The CS 6120 Course Blog

Record Types!

by Katy Voor, Henry Liu

The goal was to design and implement record types (aka structs). We decided on immutable record types using a nominal type system. We initially planned to implement record type declaration (that are named), record type instantiation, and record type accessing, but later decided to additionally implement with statements to improve usability. To achieve this, we made additions to the bril interpreter brili.ts as well as adding new types to the language definition in bril.ts. The following code will be provided in human-readable bril and semantic additions will be followed by their JSON representations as well. We upgrade the bril2json tool to allow translations from human-readable Bril into JSON.

Immutability

We decided to make record types immutable as it is considered best practice to make value types immutable. One key reason is that mutation of a value type only changes that specific copy. This is morally equivalent to creating a new record as the other copies remain unchanged.
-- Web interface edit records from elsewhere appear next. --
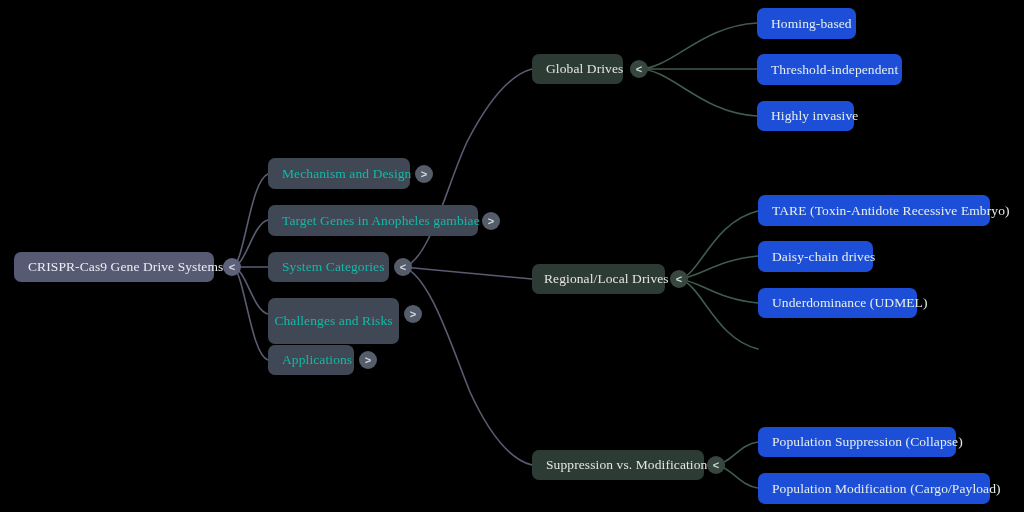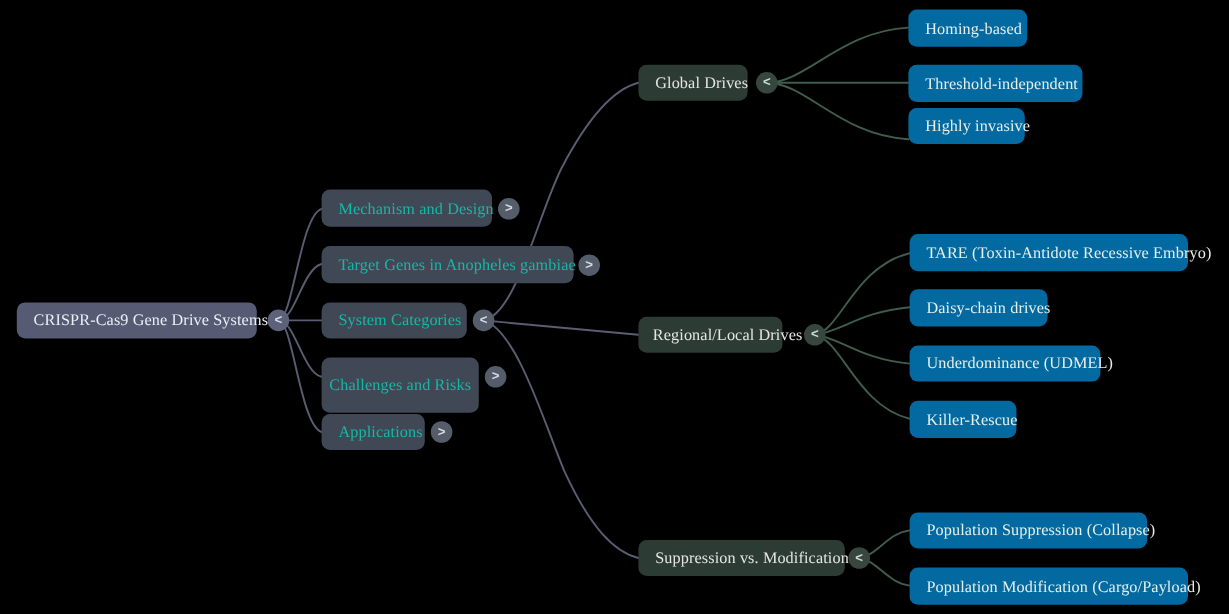--- a/index.html
+++ b/index.html
@@ -49,7 +49,7 @@
     color: #e5e5e5;
   }
   .node.level3 {
-    background: #0369a1;
+    background: #1d4ed8;
     color: #e6efe8;
     text-align: center;
   }

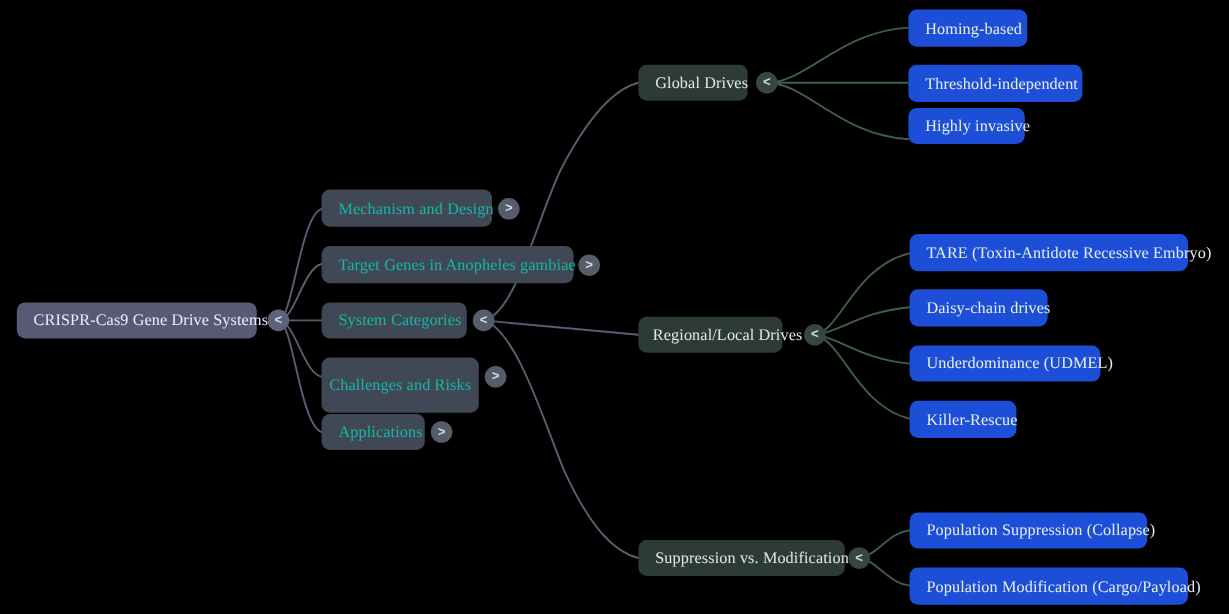--- a/index.html
+++ b/index.html
@@ -191,7 +191,7 @@
     <span>Threshold-independent</span>
   </div>
 
-  <div class="node level3" style="left:757px; top:90px; width:97px; height:30px;">
+  <div class="node level3" style="left:757px; top:101px; width:97px; height:30px;">
     <span>Highly invasive</span>
   </div>
 

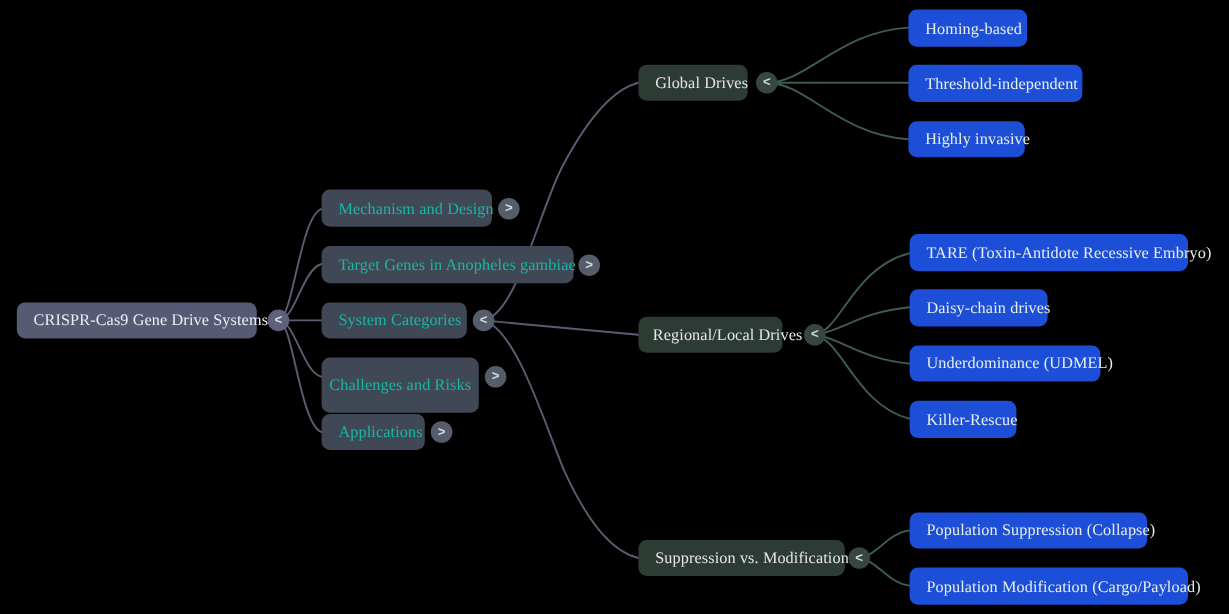--- a/index.html
+++ b/index.html
@@ -169,7 +169,7 @@
     <span>&lt;</span>
   </div>
 
-  <div class="node level2" style="left:532px; top:264px; width:120px; height:30px;padding-left:12px;">
+  <div class="node level2" style="left:532px; top:264px; width:133px; height:30px;padding-left:12px;">
     <span>Regional/Local Drives</span>
   </div>
   <div class="toggle green-dark" style="left:670px; top:270px;">

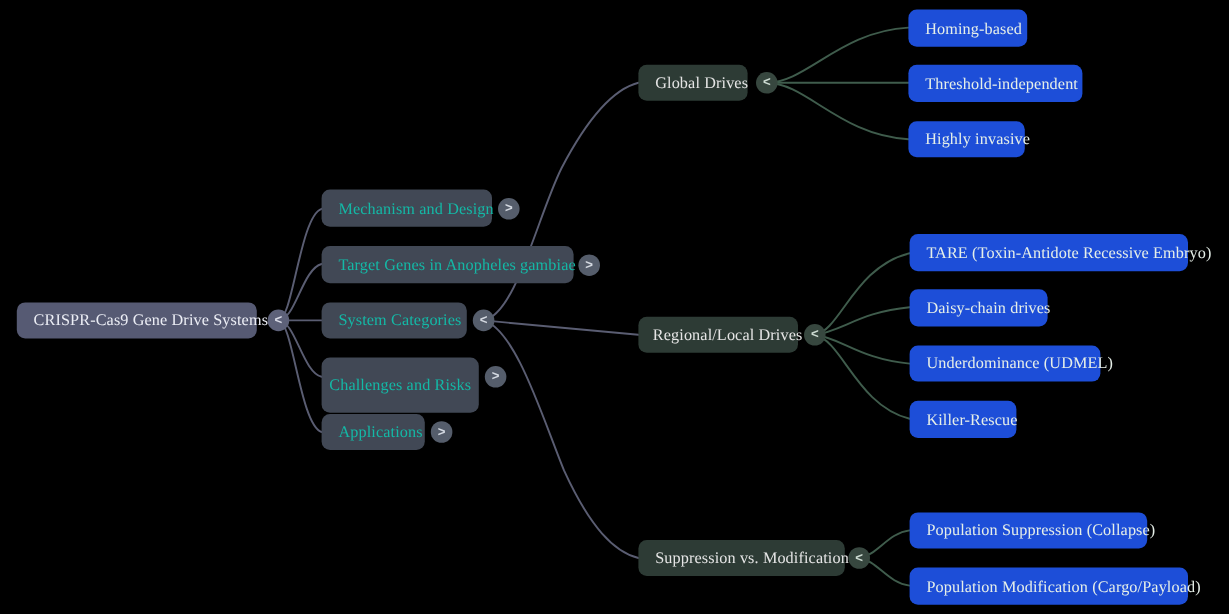--- a/index.html
+++ b/index.html
@@ -207,9 +207,6 @@
     <span>Underdominance (UDMEL)</span>
   </div>
 
-  <div class="node level3" style="left:758px; top:334px; width:89px; height:31px;">
-    <span>Killer-Rescue</span>
-  </div>
 
   <div class="node level3" style="left:758px; top:473px; width:232px; height:31px;">
     <span>Population Modification (Cargo/Payload)</span>

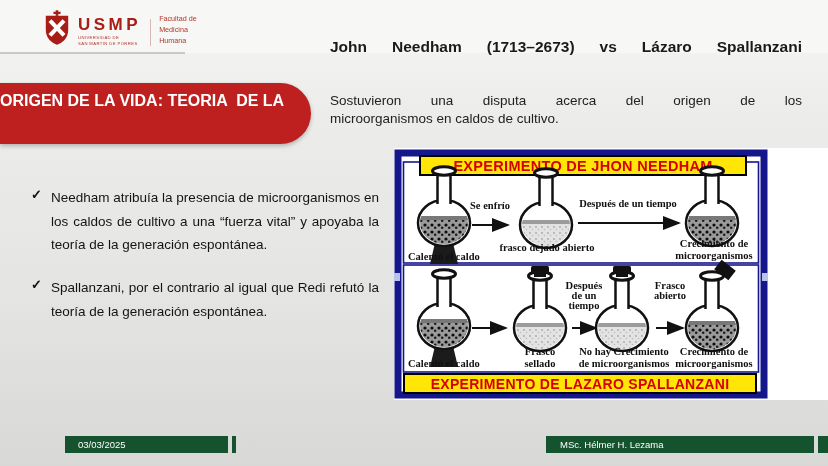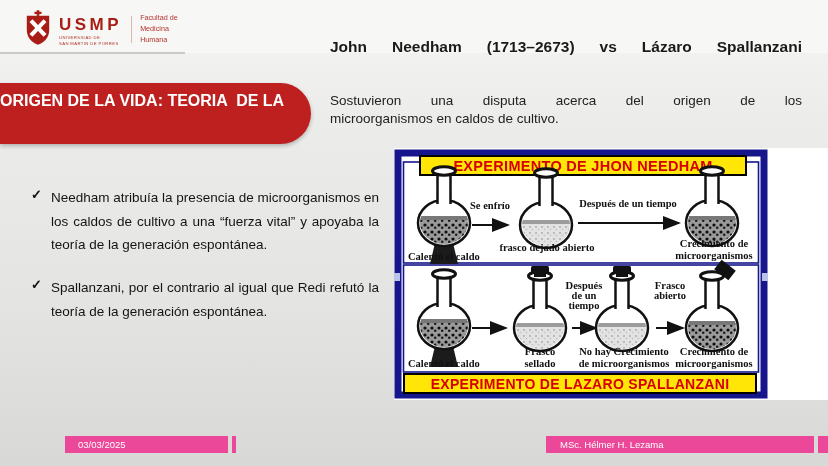--- a/index.html
+++ b/index.html
@@ -10,7 +10,7 @@
   
   .topstrip{position:absolute;top:0;left:0;width:100%;height:53px;background:#f7f7f6;}
   .toprule{position:absolute;top:52px;left:0;width:185px;height:2px;background:#c9c9c9;}
-  .logo{position:absolute;top:8px;left:24px;display:flex;align-items:center;}
+  .logo{position:absolute;top:8px;left:43px;display:flex;align-items:flex-end;}
   .logo-shield{margin-top:2px;}
   .logo-word{margin-left:7px;margin-top:8px;}
   .logo-acronym{color:#a81d15;font-weight:bold;font-size:17px;letter-spacing:3.5px;line-height:1;}

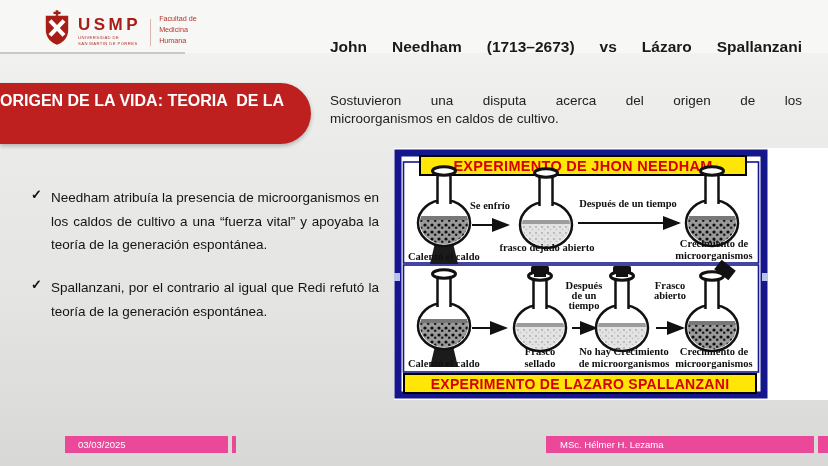--- a/index.html
+++ b/index.html
@@ -48,7 +48,7 @@
   .banner-text2{font:bold 14px "Liberation Sans",sans-serif;fill:#d60000;text-anchor:middle;letter-spacing:.3px;}
 
   
-  .fbar{position:absolute;top:436px;height:17px;background:#ec4899;color:#fff;font-size:9.5px;
+  .fbar{position:absolute;top:436px;height:17px;background:#14532d;color:#fff;font-size:9.5px;
         line-height:17px;box-sizing:border-box;}
   .fbar-date{left:65px;width:163px;padding-left:13px;}
   .fsep-left{left:232px;width:4px;}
Therefore, when thinking about values, it is logical to think of this new record as a different value, and thus, not a mutation at all.

Declaring a Record Type

type <record type name>  = 
    {<field1 name> : <field1 type> ; <field2 name> : <field2 type> ; … };

Where type is a new keyword, <record type name> is an identifier, <field# name> is an identifier, and <field# type> is a type name, which may be either a primitive type or a previously declared record type.

In JSON:

{
    "recordname": "<record type name>",
    "op": "recorddef",
    "fields": {
        "<field1 name>": "<field1 type>",
        "<field2 name>": "<field2 type>",
        ...
    }
}

We decided on this format to mirror OCaml record type declarations. However, unlike OCaml, we disallow recursive record types (i.e. a record type that may contain itself) as that would require complicated recursive types as well as a notion of nullable references, which are outside of the scope of this project.

Instantiation

To instantiate a new record with a previously declared record type, we use the following format:

<variable name>  : <record type> = 
    record {<field1 name> : <field1 value>; <field2 name> : <field2 value>};

Where: <variable name> is an identifier, <record type> is a previous declared record type, <record> is new keyword, <field# name> is the field name used in the record type definition, and <field# value> is an identifier for an existing variable matching the field type

In JSON:

{
    "dest": "<variable name>",
    "fields": {
        "<field1 name>": "<field1 value>",
        "<field2 name>": "<field2 valuie>",
        ...
    },
    "op": "recordinst",
    "type": "<record type>"
}

We decided to introduce the record opcode. Note that the ordering of field name and value pairs do not matter, as long as they match with the definiton’s field names and types. We also only allow field values to be existing variables to match the semantics of current operations. The structure of this statement was designed to match record type declarations as much as possible.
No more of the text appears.